Defined benefit pension plans were once the cornerstone of American employee benefits, and a worker often stayed with one employer for many years until he was eligible for retirement. When he stopped working, he received a pension check each month for the rest of his life. The company contributes periodically to the pension fund. The fund manager invests these contributions for future growth, so that when the employee retires, money is available to pay the benefits. When a company uses these contributions to pay present benefits, future payable benefits may not be funded sufficiently, leading to unfunded liabilities.
1. Determine the values that you will use for certain projected values. You will need to estimate the interest rate the pension plan expects to earn on its assets. This rate will also be used to discount the projected future value of benefits to represent the present value of the pension payouts.
2. Calculate the actuarial value of pension fund assets. This is based on the the present value of the pension assets, less the discount rate. This is an interest rate based on the prevailing rate of high-quality investments. For example, a pension fund may have $1,000 in present assets, with the interest rate estimated at 4 percent per year. In 20 years, the projected, or actuarial, value of assets is $2,191.12.
3. Determine the actuarial value of liabilities, or what the plan must pay in the future. This number depends on the projected future benefits the plan will pay, which is based on inflation and future benefits increases, as well as how long pension plan participants will work, and how long they are expected to live. These calculations are complex, and estimates are based on statistics about the existing population.

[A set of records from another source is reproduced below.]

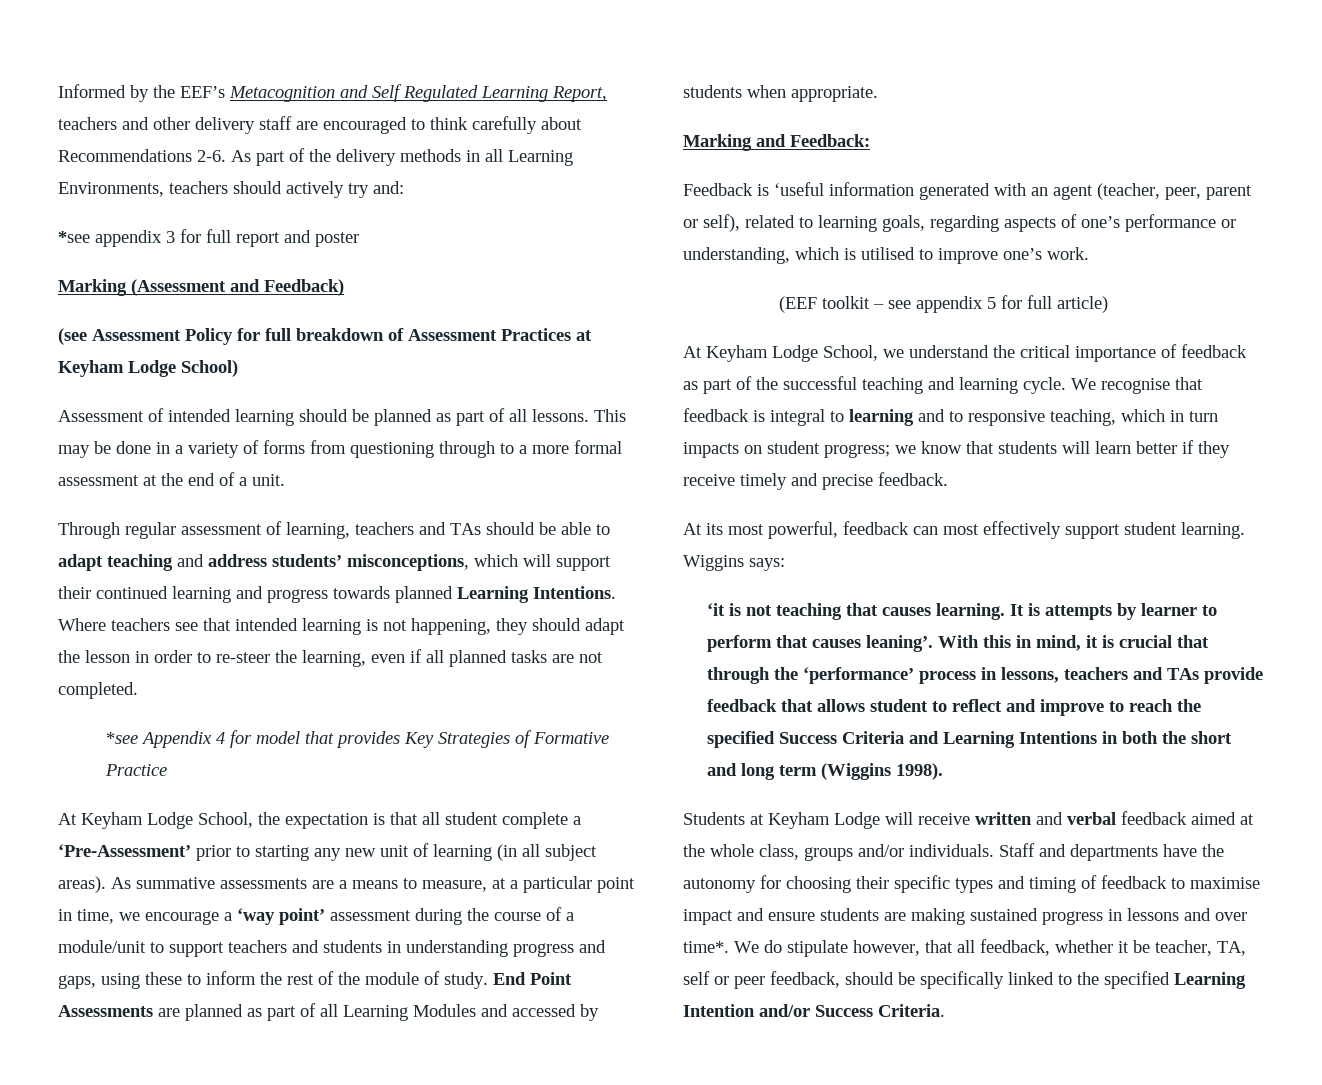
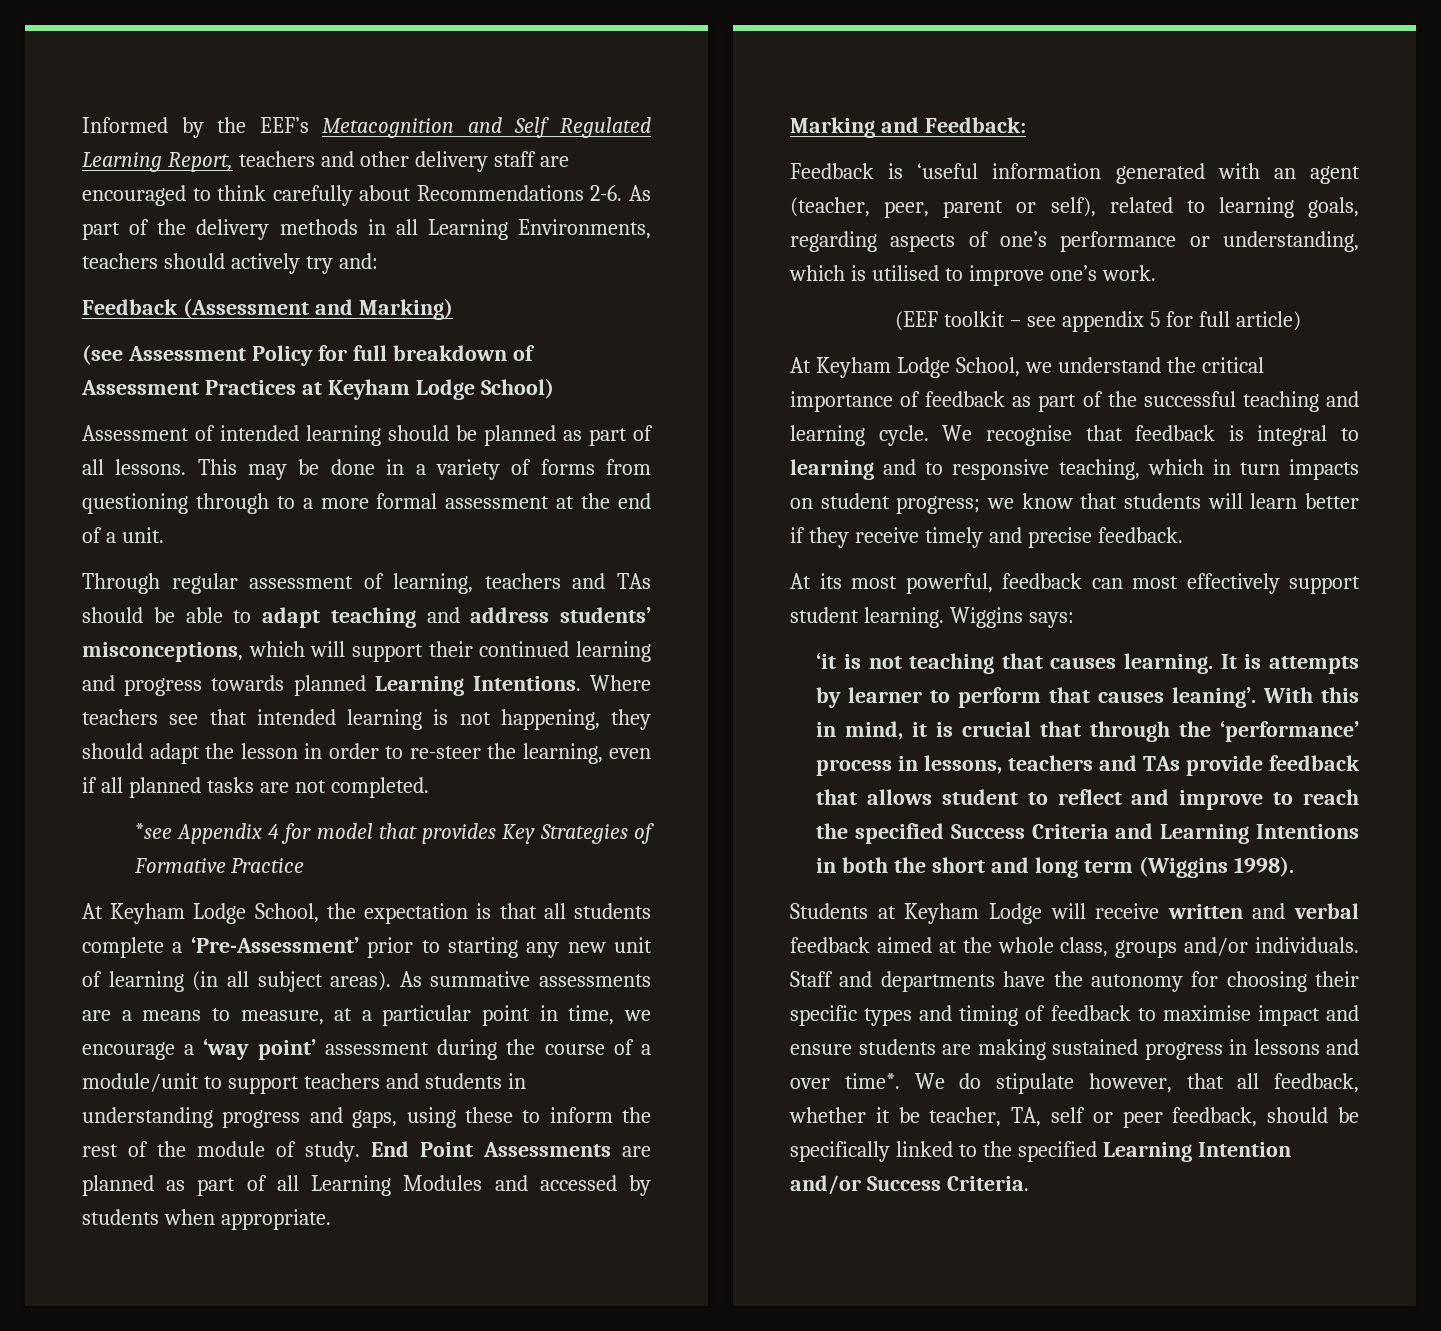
- *see appendix 3 for full report and poster
- Marking (Assessment and Feedback)
+ Feedback (Assessment and Marking)
- At Keyham Lodge School, the expectation is that all student complete a ‘Pre-Assessment’ prior to starting any new unit of learning (in all subject areas).
+ At Keyham Lodge School, the expectation is that all students complete a ‘Pre-Assessment’ prior to starting any new unit of learning (in all subject areas).

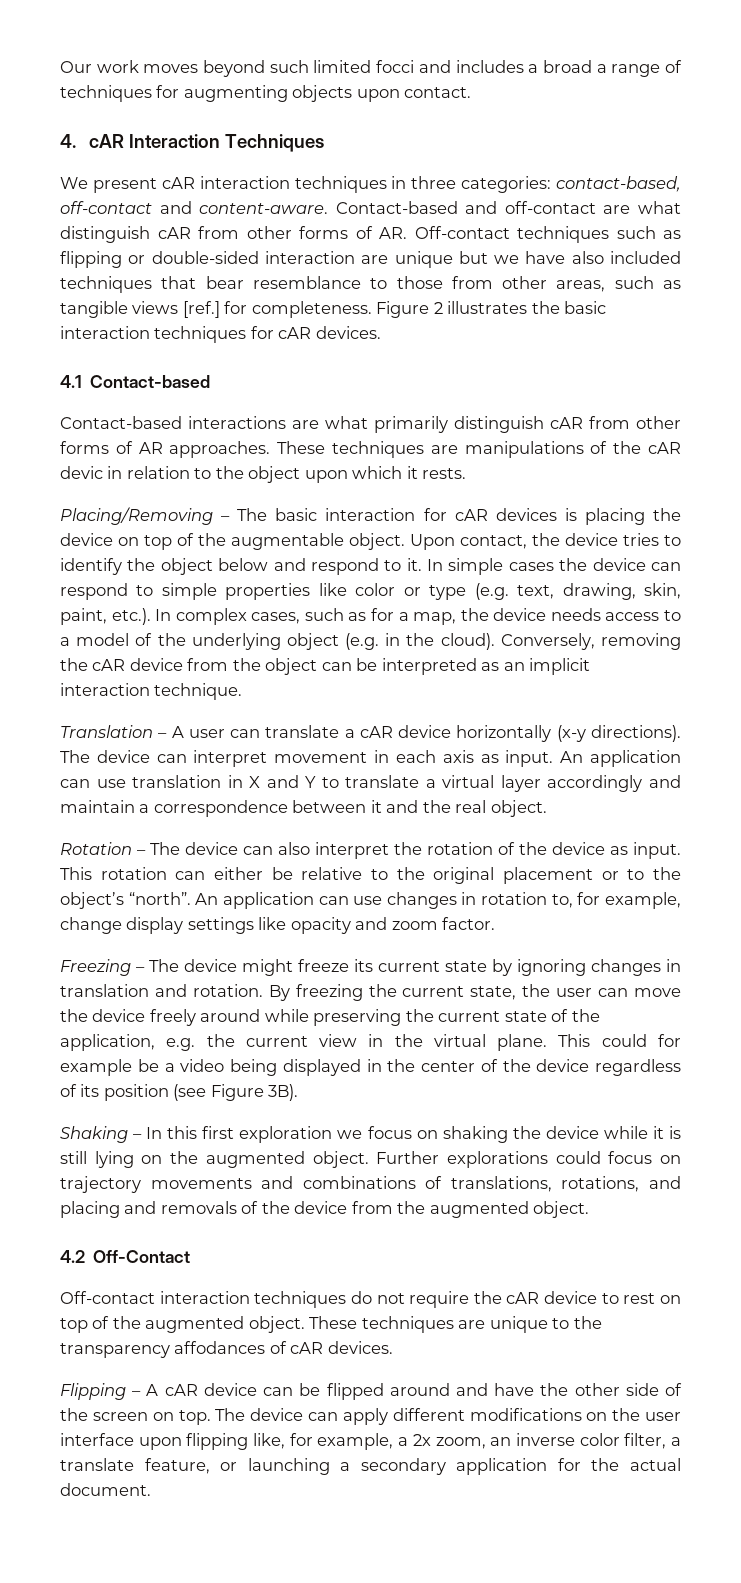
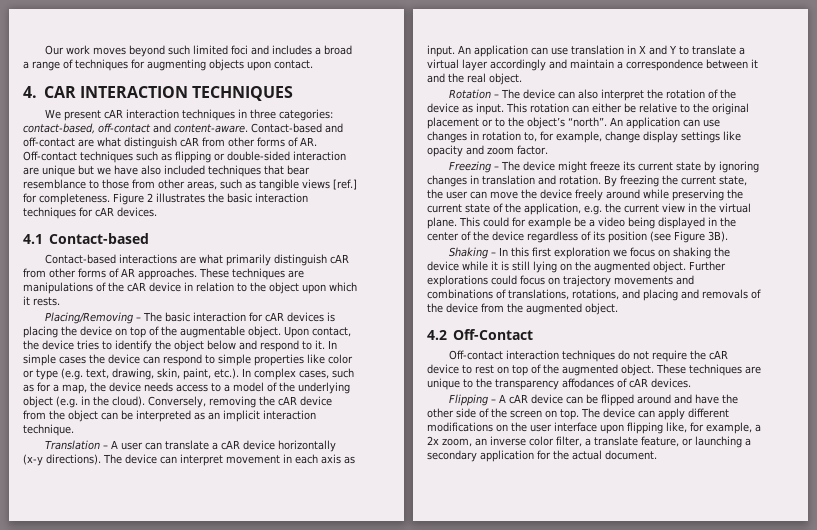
- Our work moves beyond such limited focci and includes a broad a range of techniques for augmenting objects upon contact.
+ Our work moves beyond such limited foci and includes a broad a range of techniques for augmenting objects upon contact.
- 4. cAR Interaction Techniques
+ 4. CAR INTERACTION TECHNIQUES
- These techniques are manipulations of the cAR devic in relation to the object upon which it rests.
+ These techniques are manipulations of the cAR device in relation to the object upon which it rests.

4. Subtract the actuarial value of liabilities from the actuarial value of the pension fund assets. The result is the unfunded pension liability. This figure is based on vested pension benefits that are due to be paid, and does not take into account any pension plan members who may become vested in the future. If our example pension expects to pay a total of $3,000 in earned benefits, it has unfunded vested benefits of $808.88
- Unfunded vested pension benefits are often shown as a liability on a company balance sheet, because the company will need to pay the money that it has promised in the future. This affects the present financial position of the company.
- It is difficult to estimate the exact numbers to calculate unfunded pension benefits, and the estimates vary considerably based on the values used in the calculation. Be careful when evaluating the financial health of a company that you make sure the unfunded benefits are calculated realistically.